Die Entscheidung betrifft die Frage, ob gesondert festgestellte Besteuerungsgrundlagen – wie z. B. Verluste eines Kommanditisten – bei der Veranlagung zur Einkommensteuer noch nach Ablauf der Festsetzungsfrist (§§ 169 Abs. 1 Satz 1, 171 Abs. 10 AO) zu berücksichtigen sind.
Die Besonderheit des Streitfalls lag darin, dass der – als Kommanditist an einer KG beteiligte – Kläger von den ihn betreffenden Verlustzuweisungen erst nach Ablauf der Festsetzungsfristen erfahren hatte. Die Verlustanteile waren zwar von dem für die Feststellung der KG-Einkünfte zuständigen Betriebs-FA durch entsprechende Bescheide festgestellt worden, wurden jedoch bei den ESt-Veranlagungen des Klägers nicht berücksichtigt, da das für die ESt-Veranlagungen zuständige Wohnsitz-FA die Mitteilungen über die Feststellungsbescheide ("ESt-4B-Mitteilungen") nicht erhalten hatte.

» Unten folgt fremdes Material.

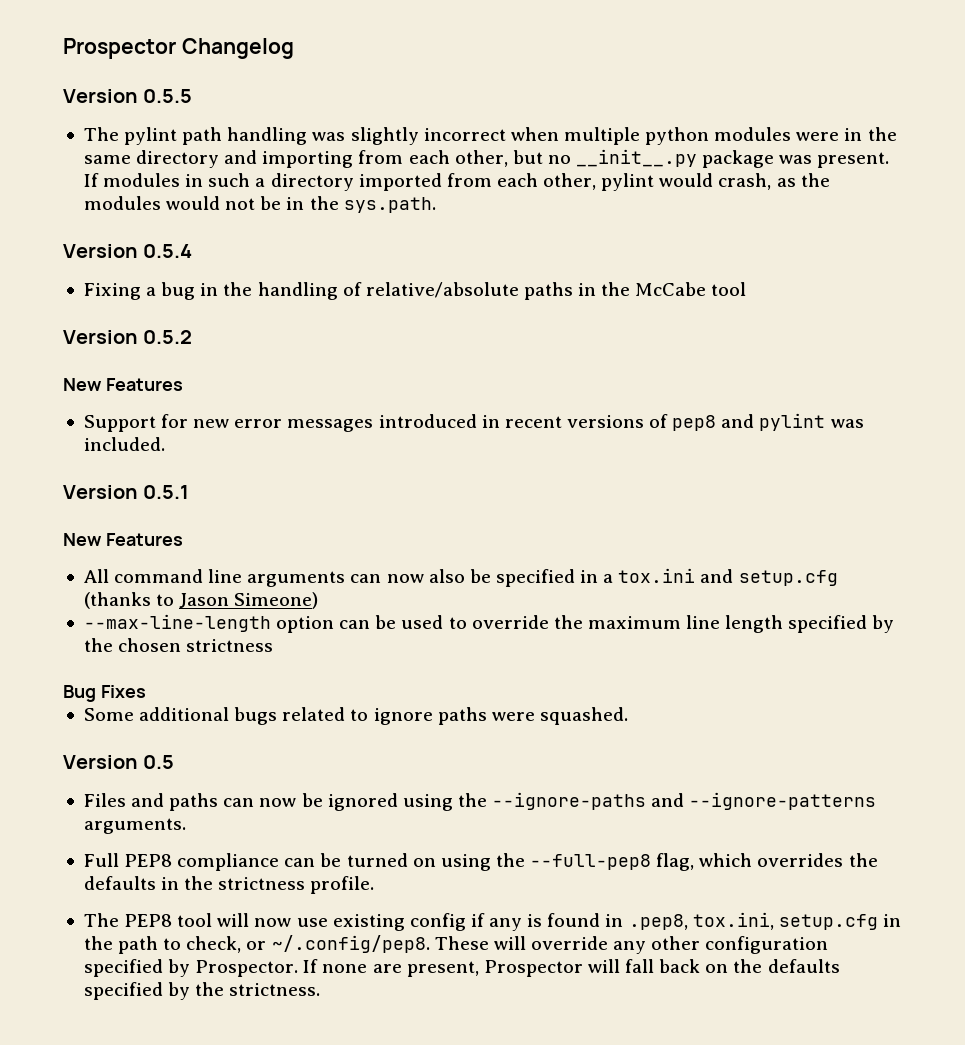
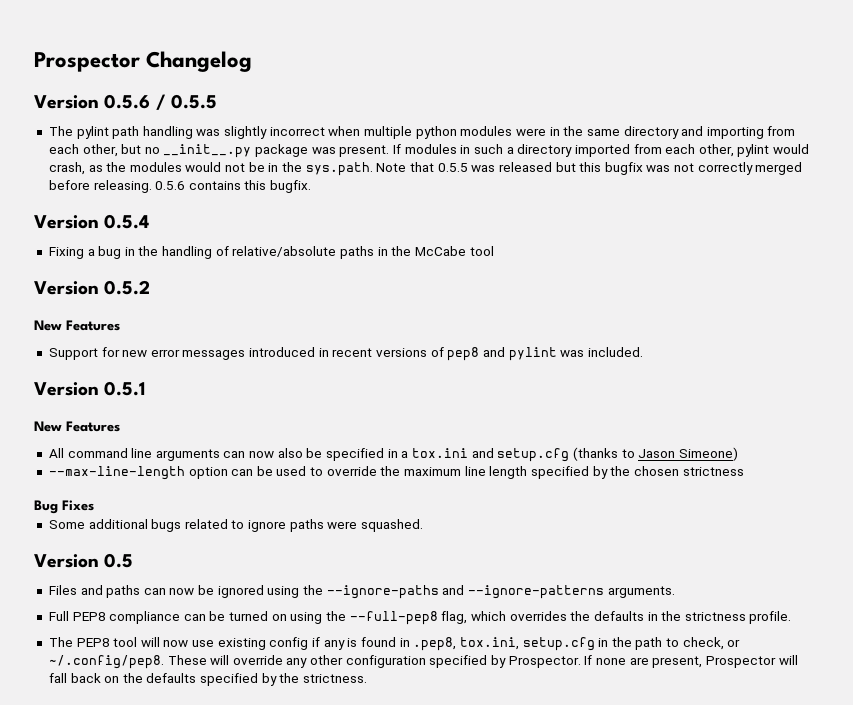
(138, 96) none -> [104,94,166,110] 0.5.6 /
(436, 205) none -> [376,162,803,175] [48,180,312,193] Note that 0.5.5 was released but this bugfix was not correctly merged before releasing. 0.5.6 contains this bugfix.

Aus diesem Grunde war der Kläger erst nach Bestandskraft der ESt-Bescheide und nach Ablauf der Festsetzungsfrist (§ 161 Abs. 1 AO) in der Lage, die Berücksichtigung der Verlustzuweisungen durch Änderung der ESt-Bescheide zu beantragen. Den Änderungsantrag lehnte das FA wegen Festsetzungsverjährung ab. Dagegen entschied das FG, das FA müsse die ESt-Bescheide unter entsprechender Anwendung der Regelungen über die Wiedereinsetzung in den vorigen Stand (§ 110 AO, vgl. auch Gruppe 4/365: "Wiedereinsetzung in den vorigen Stand") ändern.
Der BFH entschied, dass eine Steuerfestsetzung oder ihre Änderung nicht mehr zulässig ist, wenn die Festsetzungsfrist abgelaufen ist (§169 Abs. 1 Satz 1 AO). Im Gegensatz zu den von Beteiligten (§ 78 AO) oder Dritten gegenüber den Finanzbehörden einzuhaltenden Fristen, gegen deren unverschuldete Versäumung Wiedereinsetzung in den vorigen Stand zu gewähren ist (§ 110 AO), findet nach der Entscheidung des BFH im Falle von Verwaltungsfehlern keine Wiedereinsetzung statt. Auch der Grundsatz von Treu und Glauben darf nach Ansicht des BFH nicht dazu führen, dass ein Steuerbescheid nach Eintritt der Festsetzungsverjährung (vgl. auch Gruppe 4/334: "Verjährung") noch zu Gunsten oder zu Lasten des Steuerpflichtigen zu ändern ist. Die Verjährungsvorschriften dienen der Rechtssicherheit und dem Rechtsfrieden. Steuerbescheide, die sich nachträglich als unrichtig erweisen, könnten nicht ohne zeitliche Begrenzung geändert werden.
Die Entscheidung mag plausibel begründet sein – befriedigen kann sie jedoch nicht. Denn der Kläger muss nach der Entscheidung des BFH ohne eigenes Verschulden eine steuerliche Belastung tragen, die der materiellrechtlichen Situation nicht entspricht. Da die Nichtberücksichtigung der Verlustanteile wahrscheinlich auf einem innerorganisatorischen Fehler der Finanzverwaltung beruht (Verlust der ESt-4B-Mitteilung) und der Kläger wegen Unkenntnis des Sachverhalts von seinen gesetzlichen Rechtsbehelfsmöglichkeiten nicht rechtzeitig Gebrauch machen konnte, müsste die Finanzverwaltung m. E. die materielle Unrichtigkeit im Rahmen einer Billigkeitsmaßnahme (§ 227 AO) ausgleichen.
Hinweis:
Die Gesellschafter der damals schon liquidierten KG hatten einen Empfangsbevollmächtigten bestellt (vgl. hierzu § 183 Abs. 1 bis 3 AO), dem die Feststellungsbescheide möglicherweise vor Ablauf der Festsetzungsfrist zugegangen sind. Ob den Empfangsbevollmächtigten ein Verschulden an der verspäteten Benachrichtigung des Klägers trifft, kann diesem BFH-Urteil nicht entnommen werden. Denkbar ist jedoch, dass der Empfangsbevollmächtigte (z.B. der Steuerberater) dem Kläger zivilrechtlich für den entstandenen Schaden haften muss, falls der Kläger mit seinem Antrag auf einen Billigkeitserlass keinen Erfolg haben sollte.